In 1833, he was given command of the 2nd Oldenburg Infantry Regiment and simultaneously promoted to colonel. After Wilhelm Gustav Friedrich Wardenburg's death in 1838, Gayl rose to his position and was appointed major general and commander of the Oldenburg contingent on May 1, 1839. This position also included command of the Oldenburg-Hanseatic Brigade.
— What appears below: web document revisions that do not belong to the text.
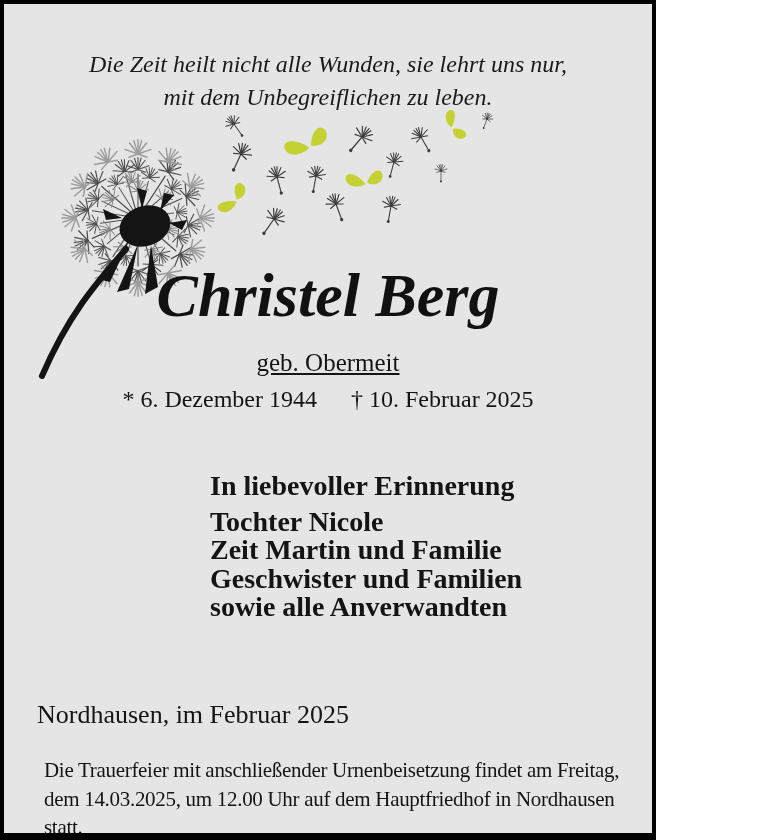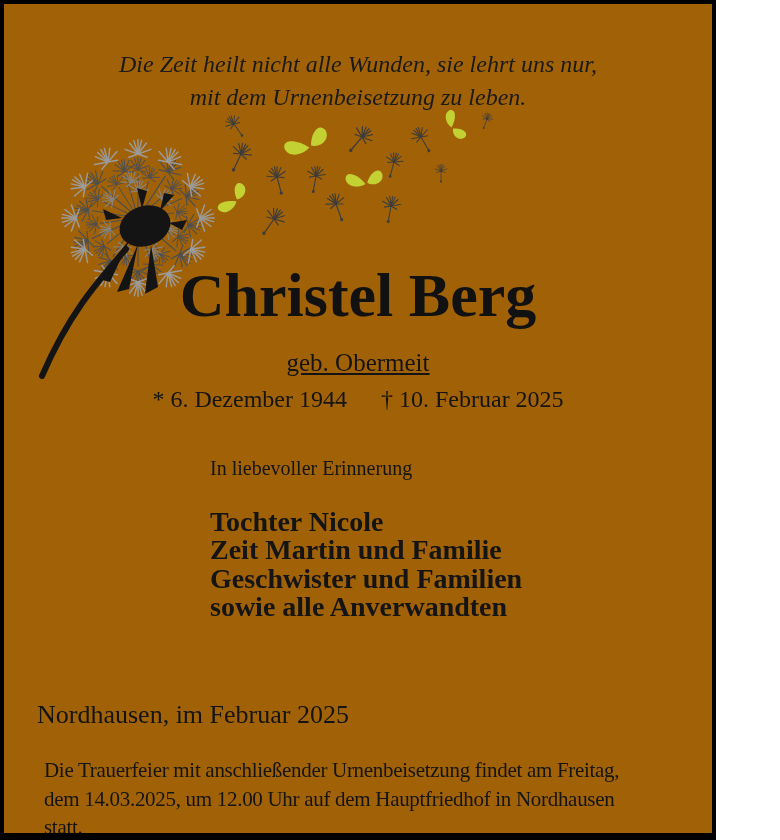--- a/index.html
+++ b/index.html
@@ -8,9 +8,9 @@
 
   .page {
     position: relative;
-    width: 716px;
+    width: 656px;
     height: 840px;
-    background: #a16207;
+    background: #e5e5e5;
     border: 4px solid #000000;
     border-bottom-width: 7px;
     overflow: hidden;

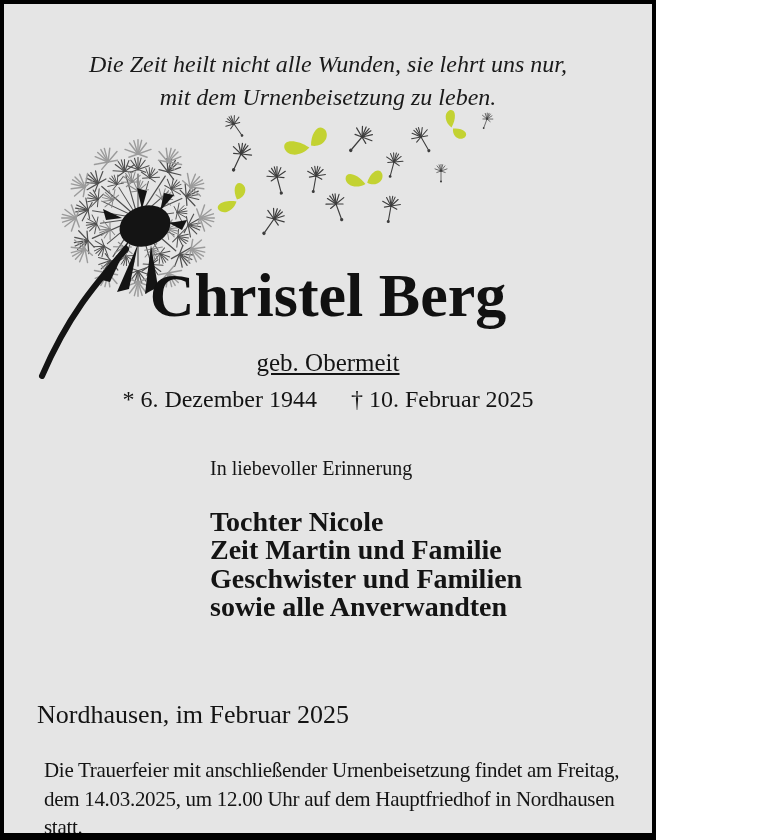--- a/index.html
+++ b/index.html
@@ -71,7 +71,7 @@
 
   <div class="abs center epigraph">
     <div>Die Zeit heilt nicht alle Wunden, sie lehrt uns nur,</div>
-    <div>mit dem Urnenbeisetzung zu leben.</div>
+    <div>mit dem Unbegreiflichen zu leben.</div>
   </div>
 
   <svg class="abs artwork" width="505" height="300" viewBox="0 0 505 300" aria-hidden="true">

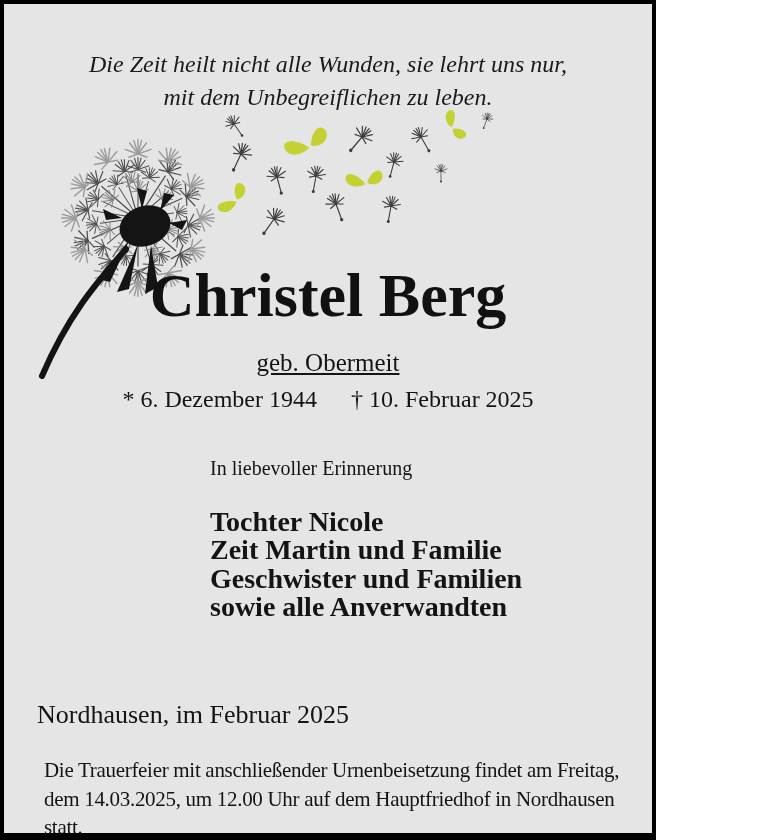--- a/index.html
+++ b/index.html
@@ -35,6 +35,7 @@
     font-weight: bold;
     line-height: 1.05;
     color: #111111;
+    font-style: italic;
   }
 
   .maiden-name { top: 345px; font-size: 25px; text-decoration: underline; }

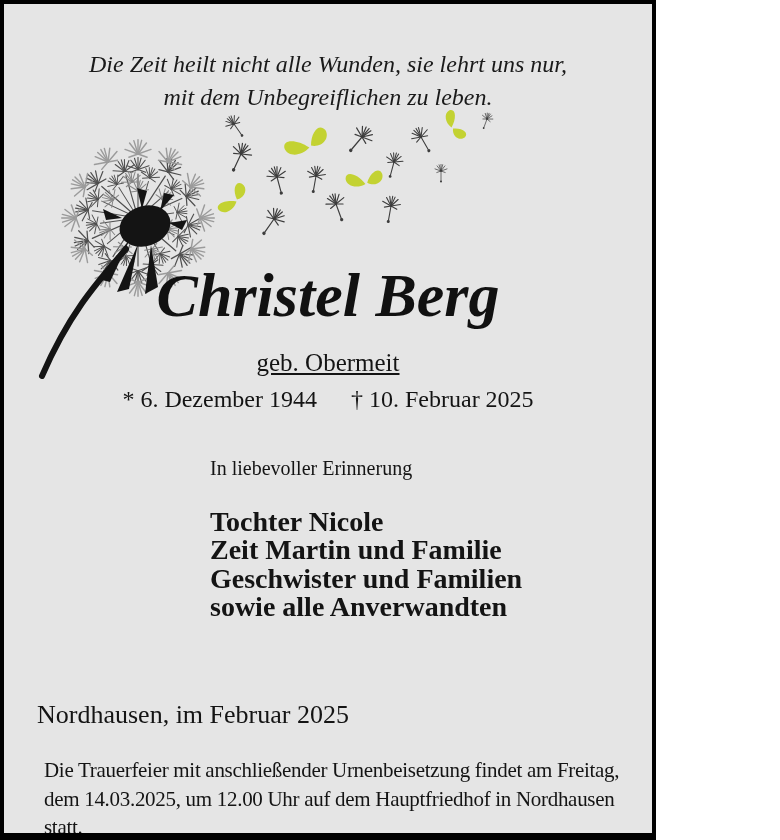--- a/index.html
+++ b/index.html
@@ -43,7 +43,7 @@
   .life-dates { top: 382px; font-size: 24px; }
   .life-dates .death { margin-left: 28px; }
 
-  .memorial-intro { left: 206px; top: 453px; font-size: 20px; }
+  .memorial-intro { left: 206px; top: 466px; font-size: 28px; font-weight: bold; }
 
   .mourners {
     left: 206px;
After the outbreak of the German revolutions of 1848–1849 and the beginning of the Schleswig-Holstein uprising in 1848, Gayl assumed command of the troops deployed to the duchies against Denmark on behalf of the German Confederation. However, he proved himself unequal to this task and was dismissed with the rank of lieutenant general on July 13, 1848. Wilhelm von Ranzow became his successor. On September 1, 1848, Gayl was briefly assigned command of the non-mobile troop corps (X. Federal Corps). He was awarded the Order of the Red Eagle, First Class, and after his final retirement, became a Chamberlain of Oldenburg.

== Family ==
Gayl was initially married to Elisabeth, née von Levetzow, in 1811. After her early death in 1813, he married Anna Marie Hollmann (1796–1857), daughter of the Oldenburg General Superintendent Anton Georg Hollmann (1756–1831), on October 5, 1819, in Oldenburg. This second marriage produced the later General Peter von Gayl and District Administrator Ernst von Gayl. The daughter Marie Friederike Alexandrine (1827–1908) married the Oldenburg Lord Chamberlain Friedrich Kurd von Alten (1822–1894), Eugenie (b. 14 May 1825) married the Lord House Marshal Goswin von Grün (1815–1896), and the youngest Elisabeth (b. 24 April 1835) married the Chamberlain Baron Ludwig von Lützow, called von Dorgelo (1824–1899).

== Awards ==
- Oldenburg House and Merit Order of Peter Frederick Louis:
- Capitulary Small Cross, January 17, 1840
- Capitulary Commander, February 10, 1852
- Cross for 25 Years of Military Service in Gold
- Commander, First Class, of the Order of the Zähringer Lion
- Commander, First Class, of the Royal Guelphic Order
- Commander of the Order of the Dannebrog

== Bibliography ==
- Ernst Wilhelm Theodor Zedelius, Personal-Chronik der oldenburgischen Officiere und Mailitairbeamten von 1775 bis 1867. Oldenburg 1876, p. 20..
- Almanach de Gotha 1879, Twenty-Ninth Year (Justus Perthes, Gotha 1878), p. 228..
- Kurt von Priesdorff: Soldatisches Führertum. Volume 10, Hanseatic Publishing House Hamburg, n.p. [Hamburg], n.d. [1942], pp. 502–503, No. 3355.
- Gayl, Ludwig Diedrich Eugen Freiherr von. in: Hans Friedl et al. (eds.): Biographisches Handbuch zur Geschichte des Landes Oldenburg. Published on behalf of the Oldenburgische Landschaft. Isensee, Oldenburg 1992, p. 225. ISBN 3-89442-135-5.